**Work to be completed**
Return, from the listing below, every line that includes "start".

**Given records**
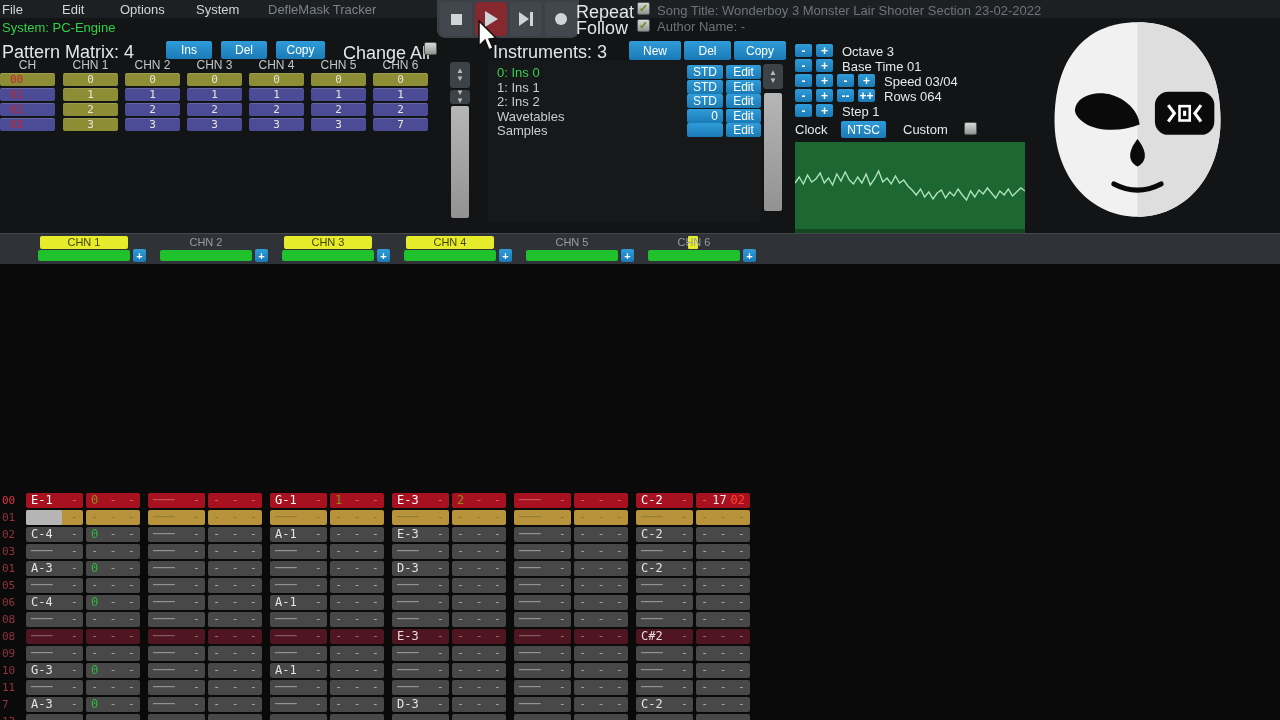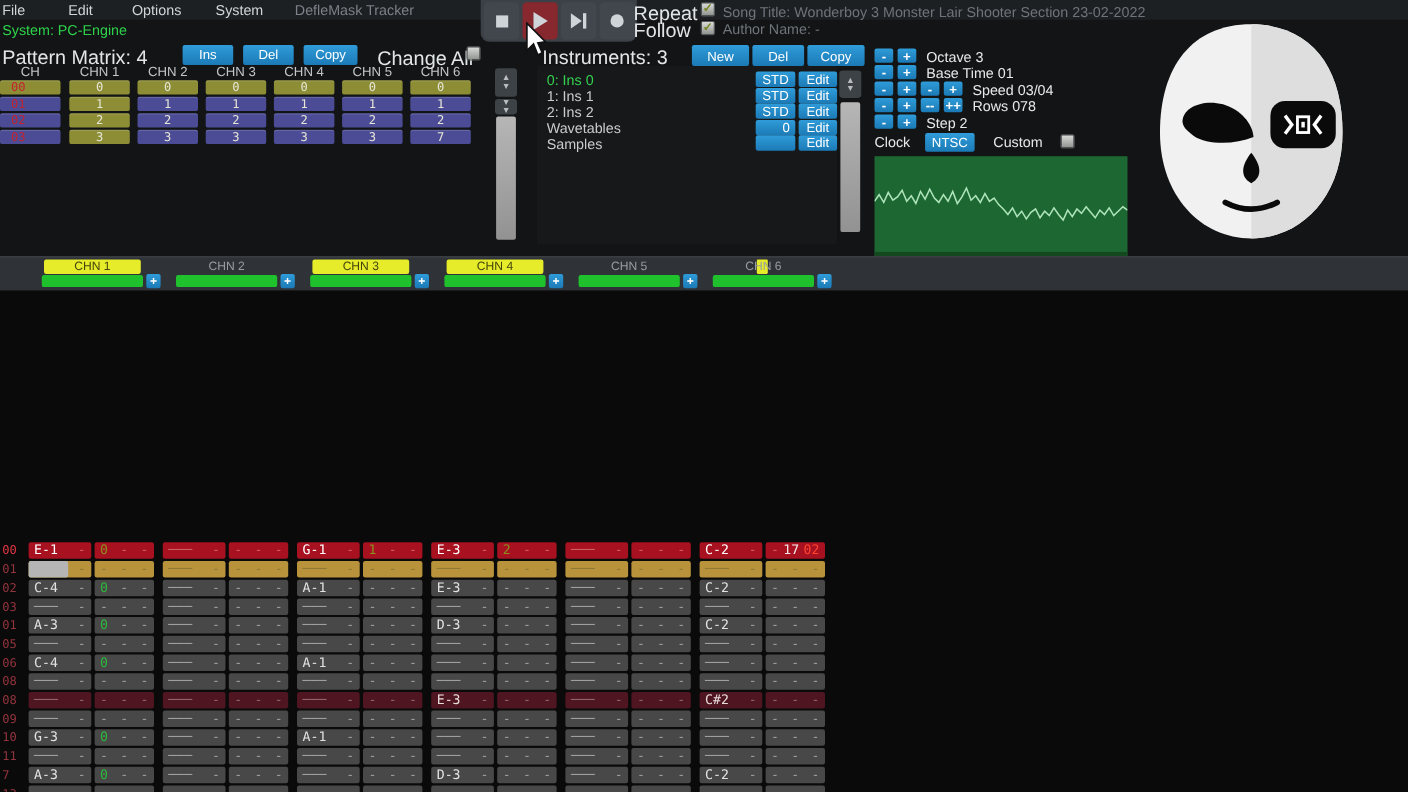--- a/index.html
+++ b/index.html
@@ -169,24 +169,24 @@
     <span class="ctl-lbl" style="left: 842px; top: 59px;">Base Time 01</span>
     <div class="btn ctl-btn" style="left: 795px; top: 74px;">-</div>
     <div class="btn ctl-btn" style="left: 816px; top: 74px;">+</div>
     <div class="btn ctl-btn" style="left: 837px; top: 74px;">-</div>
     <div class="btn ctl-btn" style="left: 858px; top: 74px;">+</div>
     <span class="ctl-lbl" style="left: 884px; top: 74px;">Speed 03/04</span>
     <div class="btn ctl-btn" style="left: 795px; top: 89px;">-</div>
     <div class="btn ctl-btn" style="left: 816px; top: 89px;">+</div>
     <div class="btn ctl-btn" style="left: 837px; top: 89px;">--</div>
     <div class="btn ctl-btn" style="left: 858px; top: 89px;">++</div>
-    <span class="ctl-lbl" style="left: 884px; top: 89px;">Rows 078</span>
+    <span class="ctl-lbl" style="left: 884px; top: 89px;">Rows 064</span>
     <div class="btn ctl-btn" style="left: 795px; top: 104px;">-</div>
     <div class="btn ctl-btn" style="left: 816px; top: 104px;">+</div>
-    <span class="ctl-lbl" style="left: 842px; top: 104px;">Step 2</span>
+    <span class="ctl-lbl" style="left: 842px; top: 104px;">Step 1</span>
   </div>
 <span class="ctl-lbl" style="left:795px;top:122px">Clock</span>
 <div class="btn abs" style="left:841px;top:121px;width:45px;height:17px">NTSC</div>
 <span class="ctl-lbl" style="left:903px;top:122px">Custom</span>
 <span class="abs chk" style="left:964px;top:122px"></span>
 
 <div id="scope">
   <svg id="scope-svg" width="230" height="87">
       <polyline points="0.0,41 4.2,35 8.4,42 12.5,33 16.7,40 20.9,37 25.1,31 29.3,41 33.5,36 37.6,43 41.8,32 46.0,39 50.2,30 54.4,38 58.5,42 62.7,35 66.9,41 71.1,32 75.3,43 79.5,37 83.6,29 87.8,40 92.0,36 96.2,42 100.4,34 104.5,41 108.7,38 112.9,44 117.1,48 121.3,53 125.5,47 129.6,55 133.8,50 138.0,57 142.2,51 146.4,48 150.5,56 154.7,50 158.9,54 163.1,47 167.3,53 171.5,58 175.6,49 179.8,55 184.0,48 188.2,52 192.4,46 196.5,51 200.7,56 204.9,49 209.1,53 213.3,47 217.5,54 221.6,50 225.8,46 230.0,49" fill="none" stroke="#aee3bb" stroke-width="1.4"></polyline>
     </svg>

* * *

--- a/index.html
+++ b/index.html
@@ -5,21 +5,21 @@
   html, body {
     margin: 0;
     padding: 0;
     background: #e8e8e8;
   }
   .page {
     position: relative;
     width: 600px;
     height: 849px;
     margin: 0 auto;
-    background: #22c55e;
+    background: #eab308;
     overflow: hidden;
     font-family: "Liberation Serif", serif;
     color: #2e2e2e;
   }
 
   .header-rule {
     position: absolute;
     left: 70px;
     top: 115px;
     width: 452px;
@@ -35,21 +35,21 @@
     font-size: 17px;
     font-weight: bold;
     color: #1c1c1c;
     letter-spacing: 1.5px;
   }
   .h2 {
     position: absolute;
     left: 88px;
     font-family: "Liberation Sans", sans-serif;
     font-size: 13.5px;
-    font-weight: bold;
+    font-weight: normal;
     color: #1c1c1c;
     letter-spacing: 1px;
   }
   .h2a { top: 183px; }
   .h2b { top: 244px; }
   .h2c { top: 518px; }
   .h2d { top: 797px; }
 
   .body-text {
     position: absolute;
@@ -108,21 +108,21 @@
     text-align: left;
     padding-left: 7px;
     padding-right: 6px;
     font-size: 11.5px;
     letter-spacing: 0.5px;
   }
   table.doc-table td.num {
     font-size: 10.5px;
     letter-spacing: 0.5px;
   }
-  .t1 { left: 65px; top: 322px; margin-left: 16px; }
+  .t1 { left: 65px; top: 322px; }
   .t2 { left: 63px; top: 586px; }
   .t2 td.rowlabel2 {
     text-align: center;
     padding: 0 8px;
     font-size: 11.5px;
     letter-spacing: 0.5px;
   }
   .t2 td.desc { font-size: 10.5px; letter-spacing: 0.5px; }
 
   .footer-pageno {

...

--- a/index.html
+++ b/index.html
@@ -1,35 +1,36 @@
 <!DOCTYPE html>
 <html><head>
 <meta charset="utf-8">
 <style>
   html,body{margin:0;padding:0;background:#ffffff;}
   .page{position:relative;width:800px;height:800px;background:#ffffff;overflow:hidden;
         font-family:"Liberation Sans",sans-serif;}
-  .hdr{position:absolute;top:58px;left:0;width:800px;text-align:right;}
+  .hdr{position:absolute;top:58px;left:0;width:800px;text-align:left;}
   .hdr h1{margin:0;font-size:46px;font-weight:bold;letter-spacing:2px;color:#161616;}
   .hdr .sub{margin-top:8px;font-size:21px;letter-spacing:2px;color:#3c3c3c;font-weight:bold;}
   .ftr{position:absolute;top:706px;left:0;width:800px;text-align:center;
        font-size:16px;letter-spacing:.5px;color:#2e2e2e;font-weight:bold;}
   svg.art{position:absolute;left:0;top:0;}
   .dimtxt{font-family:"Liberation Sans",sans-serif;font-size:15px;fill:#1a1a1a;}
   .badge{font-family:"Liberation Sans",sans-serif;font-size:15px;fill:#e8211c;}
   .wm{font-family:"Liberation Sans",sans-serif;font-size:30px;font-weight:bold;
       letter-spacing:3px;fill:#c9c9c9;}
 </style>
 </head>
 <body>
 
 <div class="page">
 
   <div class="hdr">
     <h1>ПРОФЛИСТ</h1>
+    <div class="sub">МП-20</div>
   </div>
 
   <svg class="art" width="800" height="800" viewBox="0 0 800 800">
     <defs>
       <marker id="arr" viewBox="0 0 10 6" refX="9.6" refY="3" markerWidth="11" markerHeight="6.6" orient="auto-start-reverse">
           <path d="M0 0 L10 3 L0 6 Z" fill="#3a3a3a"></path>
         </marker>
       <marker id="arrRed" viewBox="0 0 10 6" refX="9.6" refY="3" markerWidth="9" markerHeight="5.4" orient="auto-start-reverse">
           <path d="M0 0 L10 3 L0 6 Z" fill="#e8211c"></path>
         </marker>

**Problem solution**
       <marker id="arr" viewBox="0 0 10 6" refX="9.6" refY="3" markerWidth="11" markerHeight="6.6" orient="auto-start-reverse">
       <marker id="arrRed" viewBox="0 0 10 6" refX="9.6" refY="3" markerWidth="9" markerHeight="5.4" orient="auto-start-reverse">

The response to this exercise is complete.